Si nous pouvons regretter le désaccord, d'ailleurs prévisible, avec nos collègues du Sénat en CMP, le retour du projet de loi devant notre commission me donne l'occasion d'affirmer à nouveau la position du groupe Horizons et apparentés en faveur d'un texte complet, barrant fermement la route aux dérives sectaires et prenant en compte leurs nouveaux aspects, leurs nouveaux instigateurs et leurs nouveaux modes de diffusion.

Comme législateur, nous devons toujours avoir la main qui tremble en abordant des sujets aussi sensibles que les croyances et la liberté d'expression. Il nous faut pourtant jouer notre rôle politique, en particulier à cette étape du parcours législatif. En séance publique, j'avais cité cette phrase de Voltaire : « Toute secte, en quelque genre que ce puisse être, est le ralliement du doute et de l'erreur. » Voici ma position : ne pas être dans le doute et nous garder d'une erreur qui consisterait à nous éloigner de l'intention initiale de ce projet de loi.

La lutte contre les dérives sectaires répond à des enjeux de cohésion sociale, mais aussi de santé et d'ordre publics. Ces dérives constituent un dévoiement de la liberté de penser, d'opinion ou de croyance, et portent atteinte à l'ordre public, aux droits fondamentaux, à la sécurité et à l'intégrité des personnes. S'il est quelquefois difficile de détecter et de qualifier ces dévoiements, la liberté de conscience et de pensée étant au cœur de nos valeurs fondamentales, une frontière est systématiquement franchie lorsqu'on parle de dérives sectaires, qui ont pour leurs victimes des conséquences physiques ou psychologiques graves.

La loi About-Picard du 12 juin 2001 a renforcé notre arsenal législatif, en réprimant notamment l'abus de faiblesse par sujétion psychologique. Mais nous savons que les dérives sectaires ont profondément changé : aux groupes à prétentions religieuses ou spirituelles se sont ajoutées de multiples entités, investissant les champs de la santé, de l'alimentation, du bien-être, du développement personnel, du coaching ou de la formation. Des gourous 2.0 autoproclamés diffusent désormais leurs doctrines sur des plateformes numériques et fédèrent de véritables communautés autour d'eux.

En entraînant une crise de confiance en la parole scientifique et médicale, la crise sanitaire a constitué un catalyseur pour ces dérives, dont la nature, les modes opératoires et l'ampleur sont préoccupantes. L'augmentation constante du nombre des saisines de la Miviludes en témoigne. Nous devons mieux prendre en compte l'évolution des techniques employées. Ne soyons pas dupes : les gourous se savent protégés par les lois visant à garantir la liberté d'expression. Ils utilisent la défiance des Français à l'égard des institutions et des représentants, politiques notamment, pour instiller le doute chez ceux qui les écoutent et affermir leur propre influence.

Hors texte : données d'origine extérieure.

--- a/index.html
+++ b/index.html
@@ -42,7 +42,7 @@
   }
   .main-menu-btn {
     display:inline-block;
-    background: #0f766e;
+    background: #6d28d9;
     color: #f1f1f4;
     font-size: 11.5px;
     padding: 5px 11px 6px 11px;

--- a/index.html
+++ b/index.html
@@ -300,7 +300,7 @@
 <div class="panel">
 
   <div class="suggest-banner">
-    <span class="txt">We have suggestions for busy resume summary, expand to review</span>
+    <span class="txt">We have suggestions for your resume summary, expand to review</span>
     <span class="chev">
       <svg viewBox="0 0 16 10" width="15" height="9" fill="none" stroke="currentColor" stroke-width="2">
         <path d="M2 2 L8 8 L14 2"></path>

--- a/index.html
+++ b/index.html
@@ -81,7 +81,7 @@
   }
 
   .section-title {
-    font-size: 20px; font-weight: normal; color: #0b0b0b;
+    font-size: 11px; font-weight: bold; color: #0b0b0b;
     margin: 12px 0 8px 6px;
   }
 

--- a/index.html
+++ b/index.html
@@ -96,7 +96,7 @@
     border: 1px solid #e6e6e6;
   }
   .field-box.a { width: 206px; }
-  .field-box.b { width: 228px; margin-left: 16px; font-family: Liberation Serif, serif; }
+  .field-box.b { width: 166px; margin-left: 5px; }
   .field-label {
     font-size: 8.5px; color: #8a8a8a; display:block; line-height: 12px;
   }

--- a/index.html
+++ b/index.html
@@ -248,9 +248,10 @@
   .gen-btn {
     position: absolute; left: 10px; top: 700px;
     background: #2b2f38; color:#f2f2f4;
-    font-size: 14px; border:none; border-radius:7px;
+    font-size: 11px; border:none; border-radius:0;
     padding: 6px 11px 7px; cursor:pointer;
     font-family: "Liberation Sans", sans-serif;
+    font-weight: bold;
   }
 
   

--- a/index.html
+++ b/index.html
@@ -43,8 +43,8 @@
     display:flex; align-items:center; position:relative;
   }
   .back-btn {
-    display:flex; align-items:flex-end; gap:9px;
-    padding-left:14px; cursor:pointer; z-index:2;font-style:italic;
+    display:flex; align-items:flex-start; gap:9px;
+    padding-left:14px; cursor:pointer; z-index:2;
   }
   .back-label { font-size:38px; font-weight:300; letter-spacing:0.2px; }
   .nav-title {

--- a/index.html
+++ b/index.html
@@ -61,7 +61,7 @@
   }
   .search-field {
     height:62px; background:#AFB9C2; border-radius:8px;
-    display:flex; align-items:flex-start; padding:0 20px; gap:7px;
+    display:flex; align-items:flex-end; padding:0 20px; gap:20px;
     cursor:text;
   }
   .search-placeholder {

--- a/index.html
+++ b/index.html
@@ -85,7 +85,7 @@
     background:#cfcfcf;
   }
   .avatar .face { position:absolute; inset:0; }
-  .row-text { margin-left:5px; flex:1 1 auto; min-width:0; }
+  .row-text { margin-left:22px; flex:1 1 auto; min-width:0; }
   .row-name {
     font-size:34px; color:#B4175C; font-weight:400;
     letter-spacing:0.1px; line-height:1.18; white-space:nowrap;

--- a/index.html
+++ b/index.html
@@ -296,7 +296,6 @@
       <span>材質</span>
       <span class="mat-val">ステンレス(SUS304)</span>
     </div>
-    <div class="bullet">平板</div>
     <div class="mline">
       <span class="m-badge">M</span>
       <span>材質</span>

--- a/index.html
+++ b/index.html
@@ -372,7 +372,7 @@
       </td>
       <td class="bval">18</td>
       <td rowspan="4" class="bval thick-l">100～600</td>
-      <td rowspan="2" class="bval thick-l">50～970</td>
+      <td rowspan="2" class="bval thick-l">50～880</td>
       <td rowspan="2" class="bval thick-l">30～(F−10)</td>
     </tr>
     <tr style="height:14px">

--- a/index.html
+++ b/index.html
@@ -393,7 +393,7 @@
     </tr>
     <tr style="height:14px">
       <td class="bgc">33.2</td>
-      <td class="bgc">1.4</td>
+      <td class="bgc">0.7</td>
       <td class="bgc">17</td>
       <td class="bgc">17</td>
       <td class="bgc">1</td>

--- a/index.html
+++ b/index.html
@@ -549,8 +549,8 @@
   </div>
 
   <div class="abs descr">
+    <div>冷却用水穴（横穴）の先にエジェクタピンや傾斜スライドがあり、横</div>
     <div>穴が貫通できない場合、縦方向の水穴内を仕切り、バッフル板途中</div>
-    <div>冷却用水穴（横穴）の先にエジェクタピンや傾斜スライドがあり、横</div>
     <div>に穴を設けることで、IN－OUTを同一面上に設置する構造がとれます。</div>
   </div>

Nous nous réjouissons donc que l'examen du texte par notre assemblée ait permis la réintégration de l'article 4, qui vise à répondre à un problème de santé publique aussi nouveau que dangereux en créant un délit de provocation à l'abandon ou l'abstention de soins et à l'adoption de pratiques dont il est manifeste qu'elles exposent la personne visée à un risque grave ou immédiat pour sa santé.

En première lecture, nous nous sommes employés à tenir compte des remarques du Conseil d'État afin d'aboutir à une rédaction équilibrée de cet article. Nous restons néanmoins particulièrement attentifs à sa sécurisation juridique. Pour limiter le risque d'inconstitutionnalité et préserver la liberté de conscience, il est primordial de préciser que l'infraction de provocation à l'abandon de soins ne serait pas constituée dès lors que la personne concernée aurait pu exprimer une volonté libre et éclairée de remplacer un traitement par un autre, alors même qu'elle était consciente des risques que cela entraînait. Nous soutiendrons une amélioration du texte en ce sens lors de nos débats.

Pour toutes ces raisons, notre groupe votera en faveur de ce projet de loi.